One year ago we had absolutely no idea that we would add $75,000 in enhanced exhibition technology, which would allow us to present, not only the “Live in HD From the Metropolitan Opera Series,” but also postseason Major League Baseball and National Football League broadcasts, free of charge, in crystal-clear HD on a 30-by-24-foot screen.
The moment of discovery following completion of the installation was a moment to remember. Once the many pieces of technology required to present Met Live were in place and fully functioning, the Paramount staff stopped, looked at one another and spoke five powerful words: “What if we were to?”
In short order, we had an HD box installed in our booth and dialed up the first sporting event we could find — a soccer game in progress in Germany. Our jaws dropped — the image and the sound were like nothing we could have imagined and certainly had never seen or heard.
After the acquisition of a “public view” contract from Comcast, the Sports Live in HD Series was on its way.
The subsequent roll-out of the entire postseason charge of the Boston Red Sox was nothing short of a Rutland miracle — Live in HD. Night after night and game after game, diversified audiences thrilled to the gigantic new image and enhanced sound: We could see names on bats and dew on the grass. Home runs exploded like shots from a cannon.

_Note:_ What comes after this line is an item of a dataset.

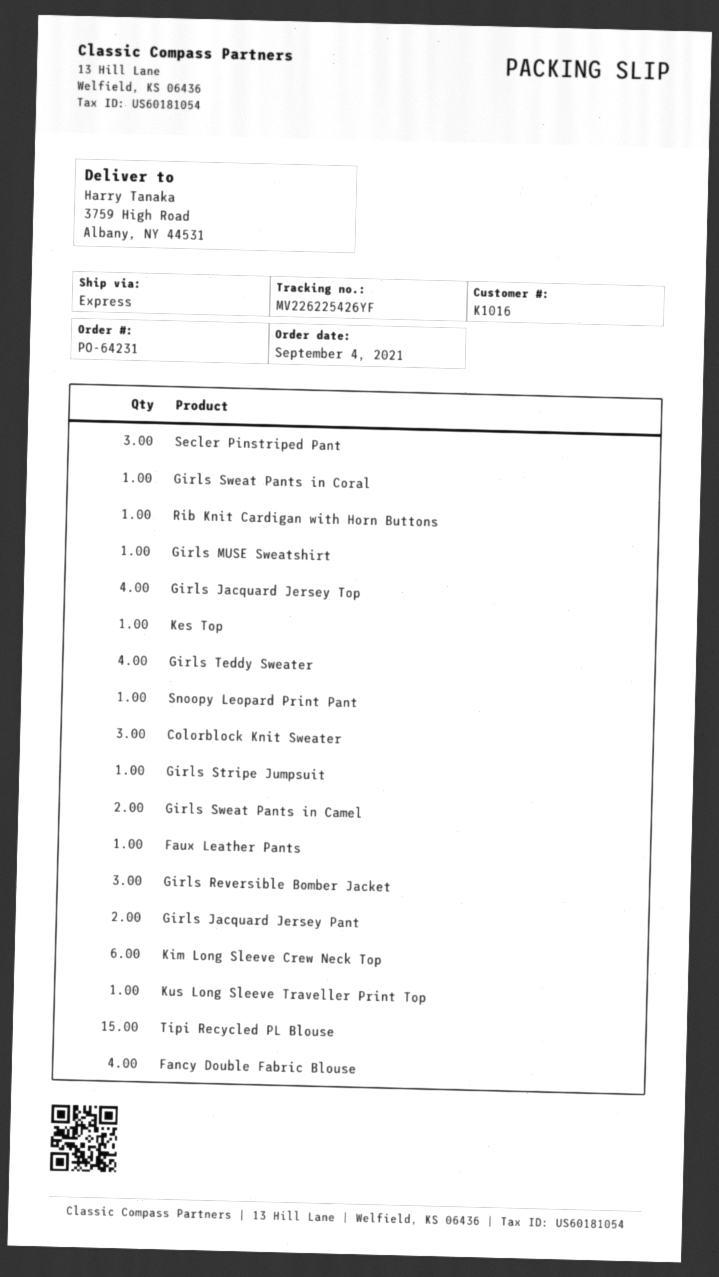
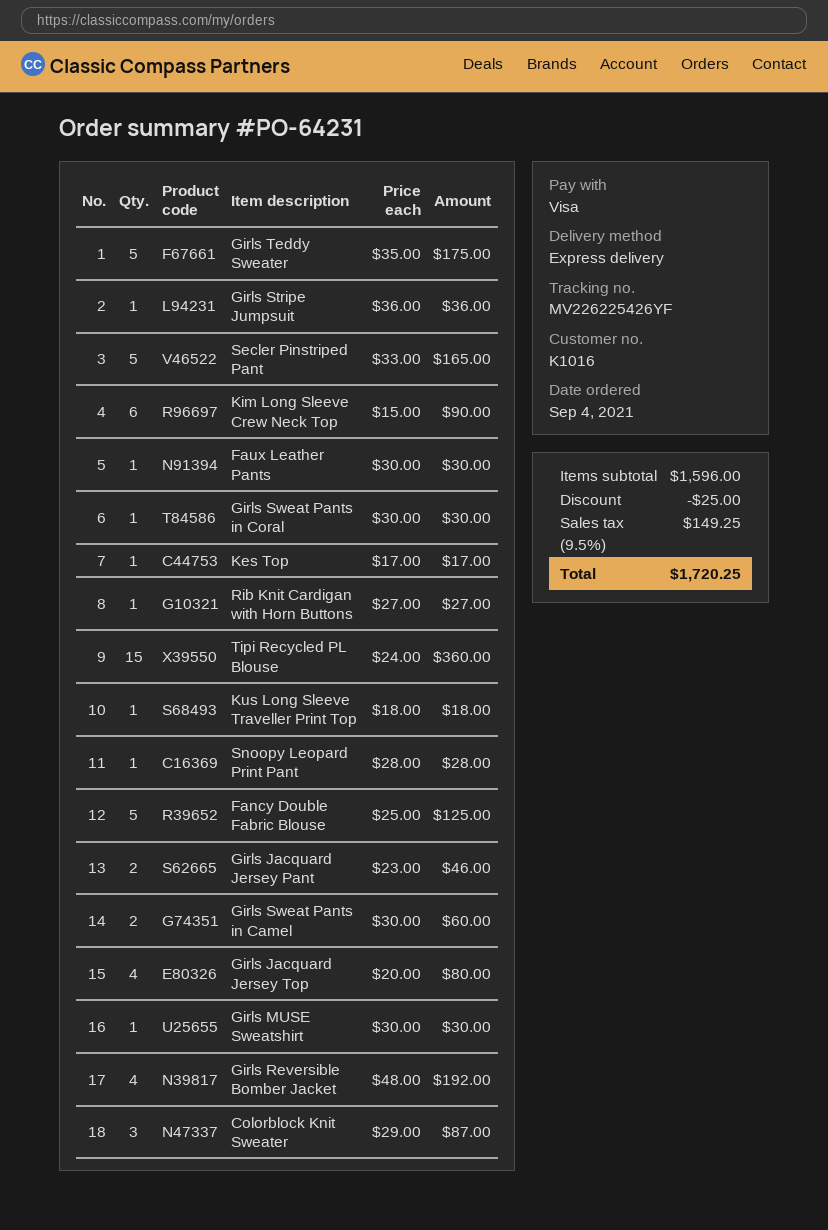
Secler Pinstriped Pant: 3 -> 5
Girls Teddy Sweater: 4 -> 5
Girls Reversible Bomber Jacket: 3 -> 4
Fancy Double Fabric Blouse: 4 -> 5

Audiences represented the full spectrum of the extended community: laborers and chief executives, accountants and educators, lawyers and janitors, college students and elementary school kids, fixed-income seniors (including 84-year-old Lorraine Allen, a Red Sox fan for 78 years, who was brought to the games by her son Doug and who pronounced the proceedings “awesome!”), and 15-year-old Rutland native Noah Jakubowski, delivering a rousing, live a cappella rendition of “Sweet Caroline” in the eighth inning of the Saturday night World Series game ended by “obstruction.”
The buzz and the electricity in these crowds were like nothing any of us have experienced in a formal theatre in our lifetimes. Big Papi’s grand slam (certainly the turning point of the ALCS), Victorino’s slam to propel them into the Series and his bases-clearing double in the final game and Koji’s final strike to send the Redbirds home to St. Louis, produced group euphoria bordering on hysteria. Live championship sports pack seismic jolts and unbridled joy.
So many profound thanks are in order (now and for years to come) for helping us realize this new Live in HD technology for the entire community: the board of the Paramount for extending us the faith that we could deliver and fund it; the aldermen of the city of Rutland (led by the passion of Sharon Davis and the eloquence of Ed Larson) former Mayor John Cassarino at a critical moment, Tom Huebner and Rutland Regional Medical Center, the Johnson Family Foundation, the Vermont Arts Council and many individuals, all of whom contributed generously to the campaign to bring it and the extended campaign to sustain it. We, on behalf of our board and the extended community, are profoundly grateful.
The postseason is over, and we were there. The Red Sox are world champs. The trophy has been raised, Fenway is quiet, and Boston Strong is strong indeed. Rutland Strong is strong as well, and the future shines brightly. The sport that begins in the spring as the world is awakening has ushered in another fall with chilly and blustery nights, opening the doors to the holiday season that unites us all.
By bringing the “free” Sports in HD Series to the entire community, we have realized our dream from day one of this administration, to somehow find and bring programming that would make this a theatre for everyone. We have found it, and the dream has been realized. Miracles happen and the Paramount Theatre truly belongs to everyone.
Bruce Bouchard is executive director of the Paramount Theatre.